Assim, seguir o sinal não é desconfiança que procura verificar se é verdade o que Deus disse, mas significa crer, confiar em Deus, obedecer-lhe. Há uma diferença entre os que pedem um sinal e aqueles

que recebem um sinal. Aqueles que pedem um sinal muitas vezes colocam Deus à prova: “Esta geração perversa pede sinais. Não lhe será dado nenhum sinal a não ser o sinal de Jonas.” Para aqueles, ao invés, aos quais é dado um sinal, este se torna porta aberta a um futuro cheio de graças. Francisco de Assis vê em sonhos uma igreja que desmorona; ele compreende que deve reconstruir a Igreja. Para Teresa de Calcutá os pobres que morrem nas ruas são um sinal; ele vai colocar toda sua vida, toda sua energia, para tirá-los da miséria. São Marcelino Champagnat assiste o jovem Montagne, um rapaz agonizante que não sabe nada de Deus; isso revolve seu coração e funda os Pequenos Irmãos de Maria com a missão de “tornar Jesus Cristo conhecido e amado”. Ao obedecerem a esses três sinais, São Francisco, S. Marcelino e a Madre Teresa deram origem a fontes de graças inumeráveis. Quem pode calcular os frutos de um sinal acolhido? Ele põe em comunhão com a inextinguível fecundidade de Deus.
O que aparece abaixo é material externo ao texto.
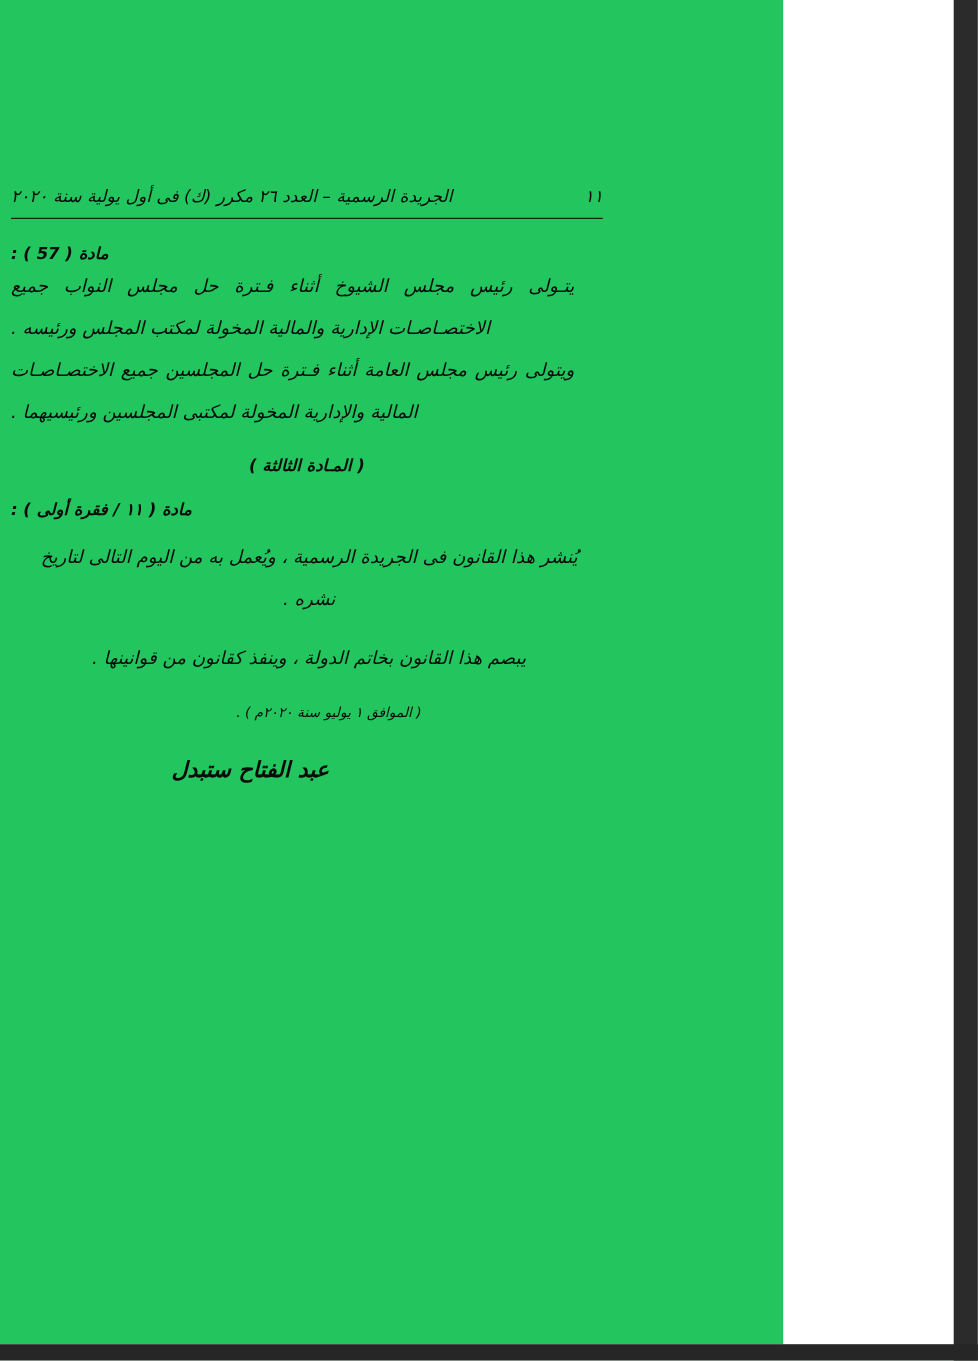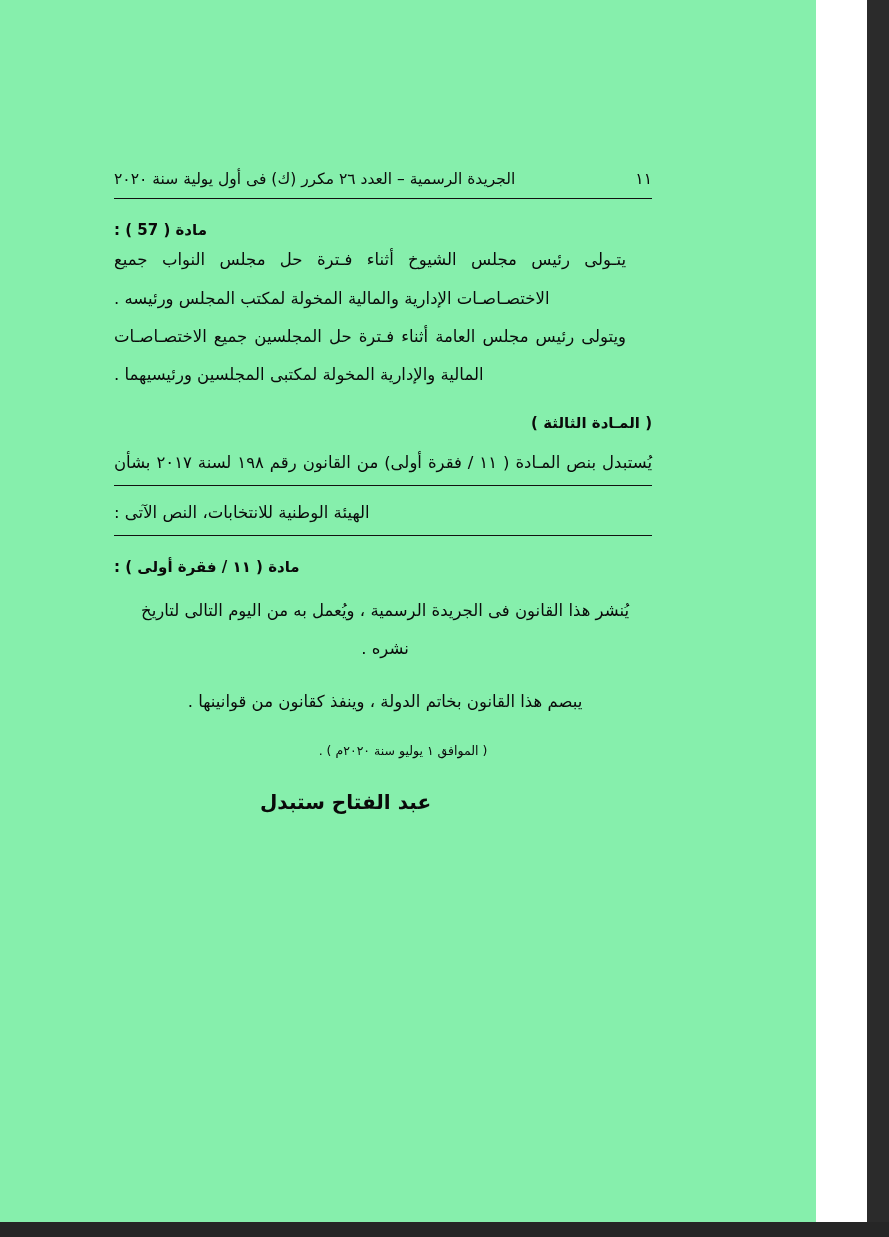--- a/index.html
+++ b/index.html
@@ -31,23 +31,24 @@
     width: 889px;
     height: 15px;
     background: #262626;
   }
 
   
   .sheet {
     position: absolute;
     top: 0;
     left: 0;
-    width: 816px;
+    width: 712px;
     height: 1222px;
-    background: #86efac;
+    background: #22c55e;
+    font-style: italic;
   }
 
   .content {
     position: absolute;
     top: 168px;
     right: 164px;
     width: 538px;
     color: #0a0a0a;
   }
 
@@ -97,20 +98,21 @@
     text-align: justify;
     text-align-last: left;
     text-justify: inter-word;
     margin: 0;
     text-indent: 26px;
   }
 
   .section-heading {
     font-weight: bold;
     font-size: 15px;
+    text-align: center;
     margin-top: 20px;
     margin-bottom: 10px;
     letter-spacing: 0.3px;
   }
 
   
   .ul-block {
     margin-top: 14px;
   }
   .ul-line {
@@ -174,24 +176,20 @@
       <span class="header-page-no">١١</span>
     </div>
     <div class="header-rule"></div>
 
     <div class="art-label rtl-left">مادة ( 57 ) :</div>
     <p class="para">يتـولى رئيس مجلس الشيوخ أثناء فـترة حل مجلس النواب جميع الاختصـاصـات الإدارية والمالية المخولة لمكتب المجلس ورئيسه .</p>
     <p class="para">ويتولى رئيس مجلس العامة أثناء فـترة حل المجلسين جميع الاختصـاصـات المالية والإدارية المخولة لمكتبى المجلسين ورئيسيهما .</p>
 
     <div class="section-heading">( المـادة الثالثة )</div>
 
-    <div class="ul-block">
-      <div class="ul-line first">يُستبدل بنص المـادة ( ١١ / فقرة أولى) من القانون رقم ١٩٨ لسنة ٢٠١٧ بشأن</div>
-      <div class="ul-line second">الهيئة الوطنية للانتخابات، النص الآتى :</div>
-    </div>
 
     <div class="art-label rtl-left">مادة ( ١١ / فقرة أولى ) :</div>
 
     <p class="closing centerish">يُنشر هذا القانون فى الجريدة الرسمية ، ويُعمل به من اليوم التالى لتاريخ نشره .</p>
     <p class="closing centerish">يبصم هذا القانون بخاتم الدولة ، وينفذ كقانون من قوانينها .</p>
 
     <p class="date-line second">( الموافق ١ يوليو سنة ٢٠٢٠م ) .</p>
 
     <div class="signature">عبد الفتاح ستبدل</div>
 

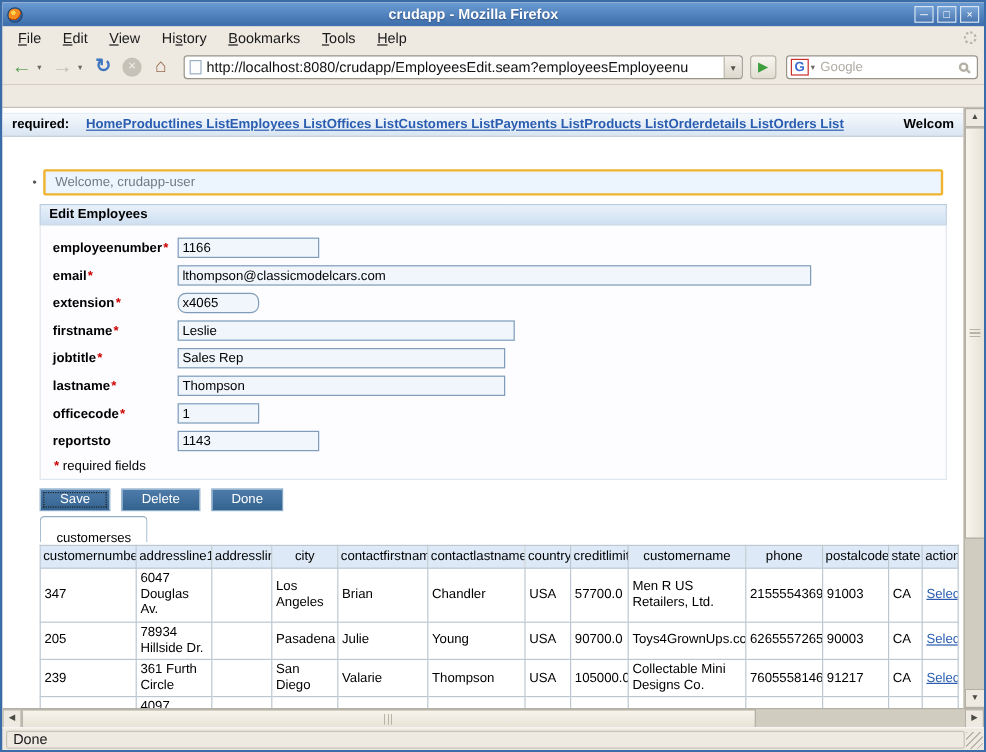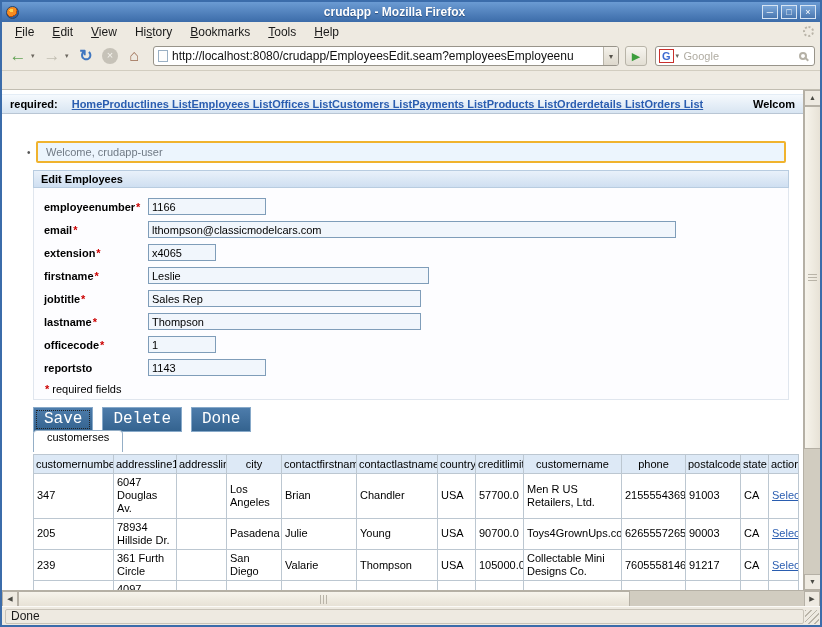--- a/index.html
+++ b/index.html
@@ -85,24 +85,24 @@
     font-weight:bold; font-size:11px; display:flex; align-items:center; padding:0 7px;text-align:center; }
   .panel-body { position:absolute; top:98px; left:31px; width:756px; height:212px;
     background:#fdfdff; border:1px solid #e0e6ee; border-top:none; padding-top:7px; }
   .frow { height:23px; display:flex; align-items:center; padding-left:10px; }
   .flabel { width:104px; font-weight:bold; font-size:11px; flex:none; }
   .req { color:#cc0000; font-weight:bold; margin-left:1px; }
   .tin { height:17px; border:1px solid #7f9db9; background:#f1f6fc; font-size:11px;
     padding:0 3px; font-family:"Liberation Sans", sans-serif; color:#000; }
   .req-note { margin:4px 0 0 10px; font-size:11px; color:#000; }
   .btnrow { position:absolute; top:317px; left:31px; display:flex; gap:9px; }
-  .btn { background:linear-gradient(180deg,#4d7cab,#34638f); color:#fff; font-size:16px;
-    border:1px solid #87a9c9; padding:2px 10px 3px; font-family:Liberation Mono, monospace; cursor:pointer; }
+  .btn { background:linear-gradient(180deg,#4d7cab,#34638f); color:#fff; font-size:11px;
+    border:1px solid #87a9c9; padding:2px 16px 3px; font-family:Liberation Sans, sans-serif; cursor:pointer; }
   .btn-focused { outline:1px dotted #222; outline-offset:-4px; }
-  .tab { position:absolute; top:340px; left:31px; height:22px; padding:0 13px 0;
+  .tab { position:absolute; top:340px; left:31px; height:22px; padding:12px 13px 0;
     background:#fff; border:1px solid #94aec6; border-bottom:none;
     border-radius:4px 4px 0 0; font-size:11px; }
   
   .ctable { position:absolute; top:364px; left:31px; border-collapse:collapse;
     table-layout:fixed; width:765px; font-size:11px; background:#fff; }
   .ctable th { background:#dde9f6; font-weight:normal; border:1px solid #bcc7d1;
     padding:3px 2px; text-align:center; overflow:hidden; }
   .ctable td { border:1px solid #bcc7d1; padding:2px 3px; height:30px;
     vertical-align:middle; text-align:left; overflow:hidden; line-height:1.2; }
   .select-link { color:#2a5db0; text-decoration:underline; cursor:pointer; }
@@ -212,21 +212,21 @@
       <div class="frow">
         <span class="flabel"><span>employeenumber</span><span class="req">*</span></span>
         <input class="tin" style="width: 118px;" value="1166">
       </div>
       <div class="frow">
         <span class="flabel"><span>email</span><span class="req">*</span></span>
         <input class="tin" style="width: 528px;" value="lthompson@classicmodelcars.com">
       </div>
       <div class="frow">
         <span class="flabel"><span>extension</span><span class="req">*</span></span>
-        <input class="tin" style="width: 68px;" value="x4065">
+        <input class="tin" style="width: 68px; border-radius: 7px;" value="x4065">
       </div>
       <div class="frow">
         <span class="flabel"><span>firstname</span><span class="req">*</span></span>
         <input class="tin" style="width: 281px;" value="Leslie">
       </div>
       <div class="frow">
         <span class="flabel"><span>jobtitle</span><span class="req">*</span></span>
         <input class="tin" style="width: 273px;" value="Sales Rep">
       </div>
       <div class="frow">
Deus, constantemente, envia sinais:

« Sinais aos milhares, traços de sua glória;

Sinais aos milhares, Deus em nossa história ».
Eles germinam na complexidade de nosso mundo. Às vezes estão bem próximos; para Marcelino e para Madre Teresa os sinais estavam no contexto de suas vidas. Nossa família religiosa, durante o Capítulo geral de 2009, leu, através do que se passava nos encontros, o sinal da “terra nova”, ou melhor, “a necessidade de partir depressa, com Maria, para uma nova terra”; e nós nos movemos, como diz a carta aos Hebreus, “sem saber aonde íamos”. No entanto, sabemos que seguir o sinal equivale a acolher o plano de Deus, ou seja, um futuro rico de vida.